- Date: April 13, 1989
- Location: Shrine Auditorium, Los Angeles, California
- Country: United States
- Hosted by: Dionne Warwick, Patti LaBelle and Ahmad Rashad
- First award: 1987
- Most awards: Michael Jackson (4)
- Website: soultrain.com

Television/radio coverage
- Network: WGN America

= 1989 Soul Train Music Awards =

Annual US music awards ceremony

The 1989 Soul Train Music Awards was held at the Shrine Auditorium in Los Angeles, California and aired live in select cities on April 13, 1989 (and was later syndicated in other areas), honoring the best in R&B, soul, rap, jazz, and gospel music from the previous year. The show was hosted by Patti LaBelle, Ahmad Rashad and Dionne Warwick.

==Special awards==
===Heritage Award for Career Achievement===
- Michael Jackson

===Sammy Davis Jr. Award for Entertainer of the Year===
- Michael Jackson

==Winners and nominees==
Winners are in bold text.

===Best R&B/Urban Contemporary Album of the Year – Male===
- Bobby Brown – Don't Be Cruel
  - Bobby McFerrin – Simple Pleasures
  - Al B. Sure – In Effect Mode
  - Luther Vandross – Any Love

===Best R&B/Urban Contemporary Album of the Year – Female===
- Anita Baker – Giving You the Best That I Got
  - Tracy Chapman – Tracy Chapman
  - Sade – Stronger Than Pride
  - Vanessa Williams – The Right Stuff

===Best R&B/Urban Contemporary Album of the Year – Group, Band, or Duo===
- New Edition – Heart Break
  - Guy – Guy
  - LeVert – Just Coolin'
  - Tony! Toni!

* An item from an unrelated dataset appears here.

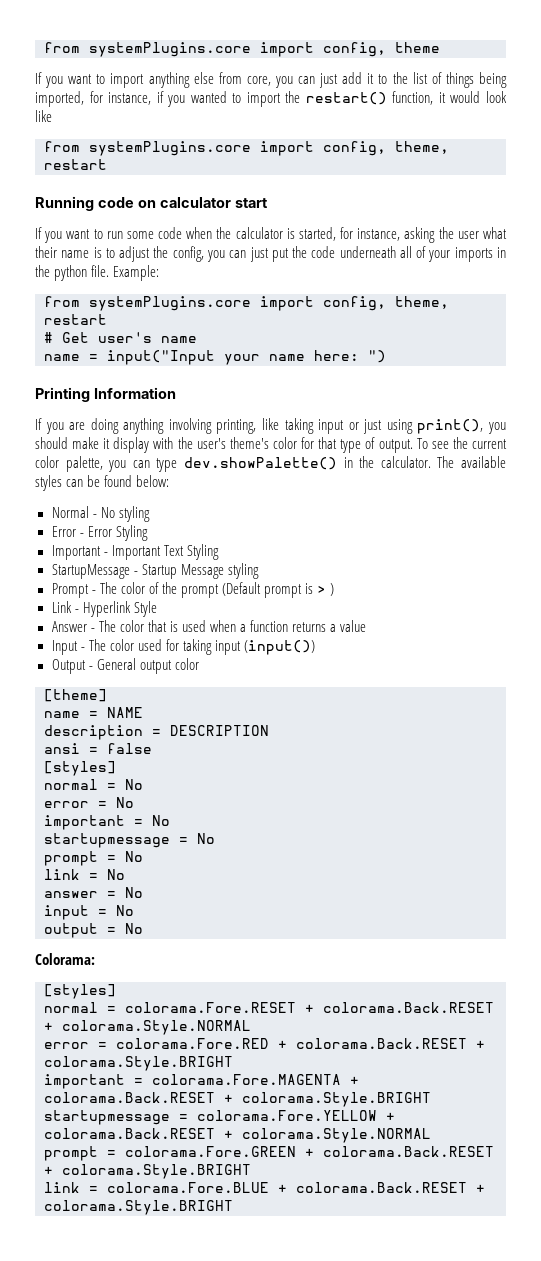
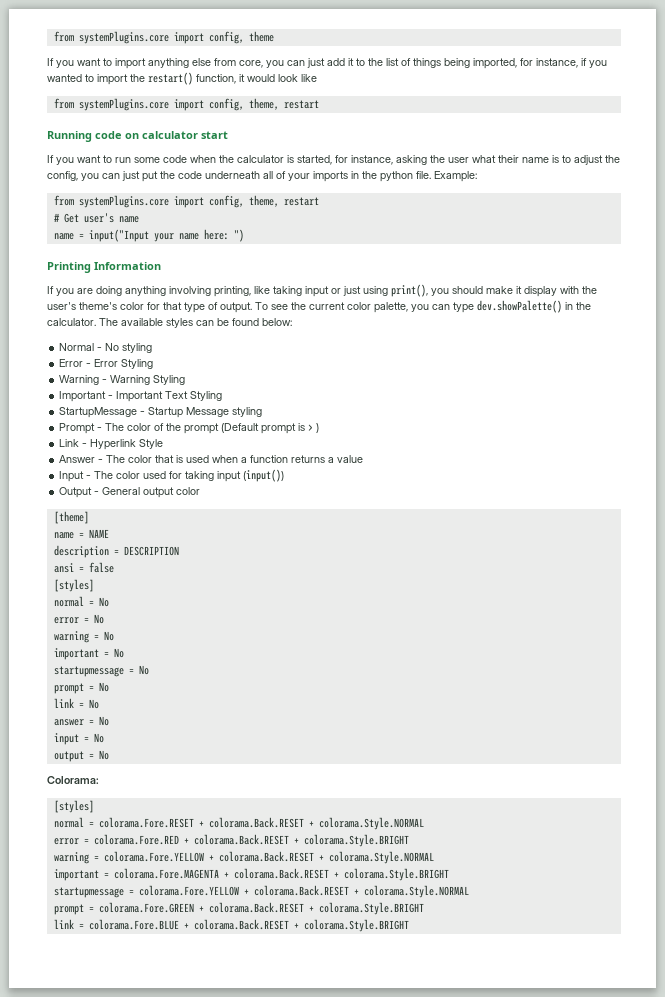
(148, 533) none -> [59,375,186,385] // Warning - Warning Styling
(134, 802) none -> [53,631,114,643] // warning = No
(233, 1063) none -> [53,851,434,864] // warning = colorama.Fore.YELLOW + colorama.Back.RESET + colorama.Style.NORMAL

Toné! – Who?

===Best R&B/Urban Contemporary Single – Male===
- Michael Jackson – "Man in the Mirror"
  - Bobby Brown – "My Prerogative"
  - Johnny Kemp – "Just Got Paid"
  - Keith Sweat – "Make It Last Forever""

===Best R&B/Urban Contemporary Single – Female===
- Anita Baker – "Giving You the Best That I Got"
  - Whitney Houston – "Where Do Broken Hearts Go"
  - Karyn White – "Superwoman"
  - Vanessa Williams – "The Right Stuff"
- Note: This segment of the awards ceremony is most memorable because when Whitney Houston's name was called, the crowd began to boo her, citing the idea that Houston was "acting white" and was a "sell-out".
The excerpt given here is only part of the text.